Live at 6 | New Ambassador Position For Pan Am Terror Attack Rememberance

By Anna Azallion SYRACUSE, N.Y. (CitrusTV News) – Syracuse University Chancellor Kent Syverud recently appointed Newhouse Professor Lawrence Mason as the first Remembrance and Lockerbie Ambassador.

Professor Mason was a Professor at Newhouse 29 years ago when Pan Am flight 103 was bombed in what officials determined to be a terrorist attack. Everyone on the plane, including 35 Syracuse University students and eleven residents of Lockerbie Scotland, were killed.

In the years immediately following the bombing, Syracuse University created the Remembrance and Lockerbie Scholar programs. Each year, 35 SU seniors are selected to represent the 35 students lost in the crash. Two recent graduates of Lockerbie Academy are selected to spend their first year of college at SU.

It’s no surprise that Mason received this position, according to current Lockerbie Scholar Andrew Dorrance.

“He was doing all of this stuff behind the scenes,” said Dorrance. “Not a lot of people knew what he was doing, including the work he has done over the years with the Remembrance Scholars, the Lockerbie Scholars, visiting Lockerbie, and the book he’s published.”

The book Dorrance referred to is a book Mason published, Looking for Lockerbie, with the help of his students and another Syracuse professor.

In his new position, Mason hopes to achieve a number of goals including telling the untold stories of Lockerbie. He talked about ramping up Remembrance Week in the fall as well as the anniversary of the bombing in December, making the time Lockerbie Scholars spend at Syracuse University more valuable, and getting faculty more involved.

Mason also said he wants to take the experiences he has had in Lockerbie with the Chancellor and exchange them out to a broader population. Some of those stories have never been told since the event. CitrusTV News was able to hear a couple of the stories he is interested in.

After the crash, a group of women who came to be known as the Lockerbie Washer Women gathered up the belongings of the passengers on Pan Am 103 and washed their clothing. They folded the clothes, pressed them, and packed them up to return to the victims’ families with a sprig of Heather, a symbol of luck in Scotland. These women became famous, but Mason has never heard them interviewed.

A forensic investigation took place after the crash. Almost every piece of the plane was gathered up and reassembled in an airplane hangar. The investigation was conducted to find where the explosion came from. After the investigation concluded, the plane ended up in a field in Lincoln, England, surrounded by a high fence and no sign.

Lockerbie, Scotland was not a very wealthy town at the time of the crash. Mark Knopfler, the guitarist for the British rock band, Dire Straits, was from Newcastle, England — not far from Lockerbie. He did a benefit concert in Lockerbie to raise money for the town. Mason has heard this story, but not in its entirety. He wants to talk to Knopfler to find out his motivation for the event and what the experience was like.

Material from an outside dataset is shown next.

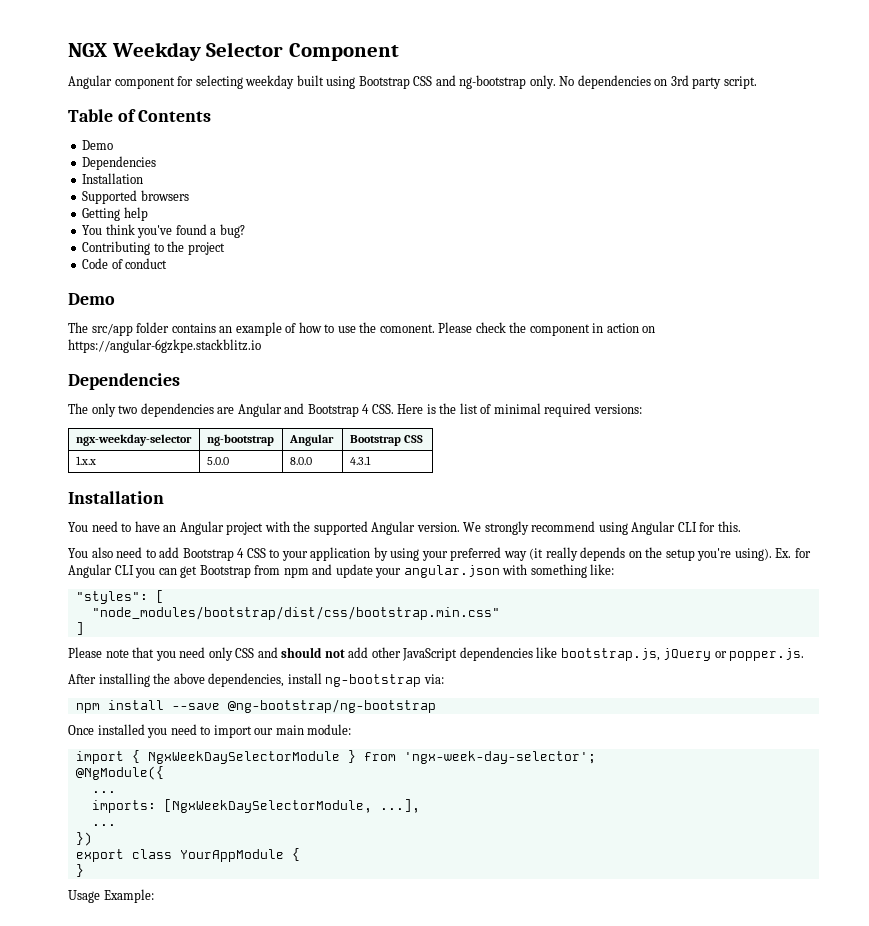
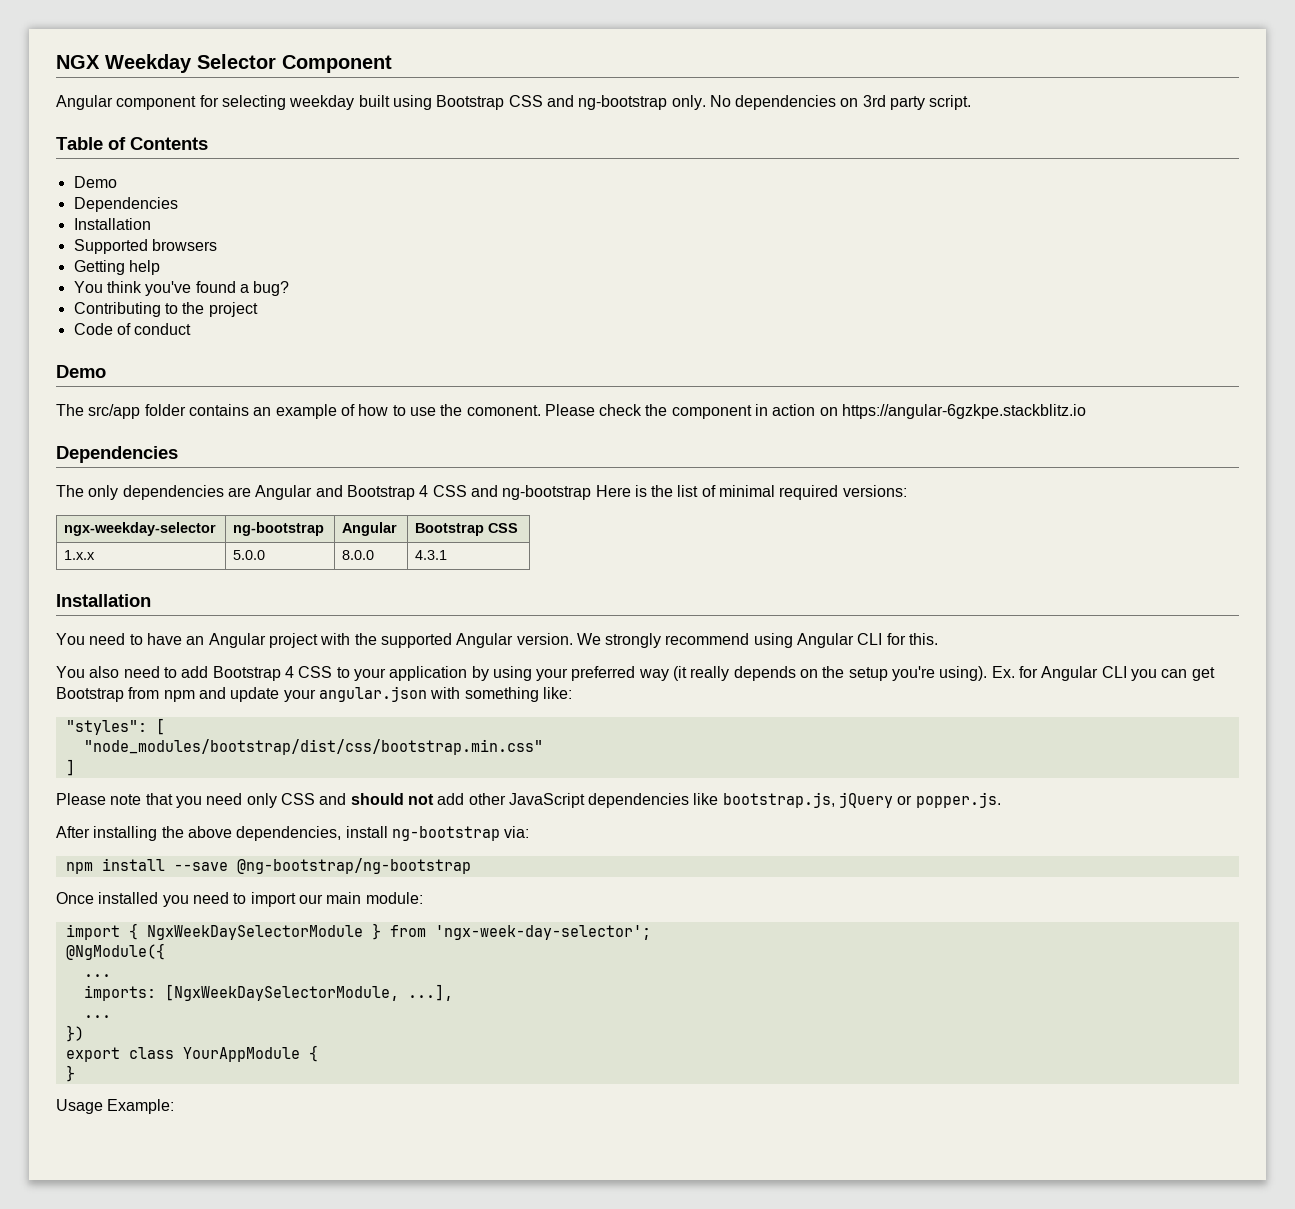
[118,405,138,414] two -> (119, 492) none
[371,404,394,414] CSS. -> [432,485,592,500] CSS and ng-bootstrap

“I’m very aware as a storyteller myself that some of the stories about Pan Am and the disaster that I’ve heard are fading away,” said Mason.

To tell these stories, Mason has pitched an idea to develop a non-credit class about Pan Am 103. It would be tuition free and open to all students, faculty, and staff.

Currently, Mason is creating a list of stories like the ones above that he would like to tell. He plans to travel and conduct interviews to find out more and record them for the future.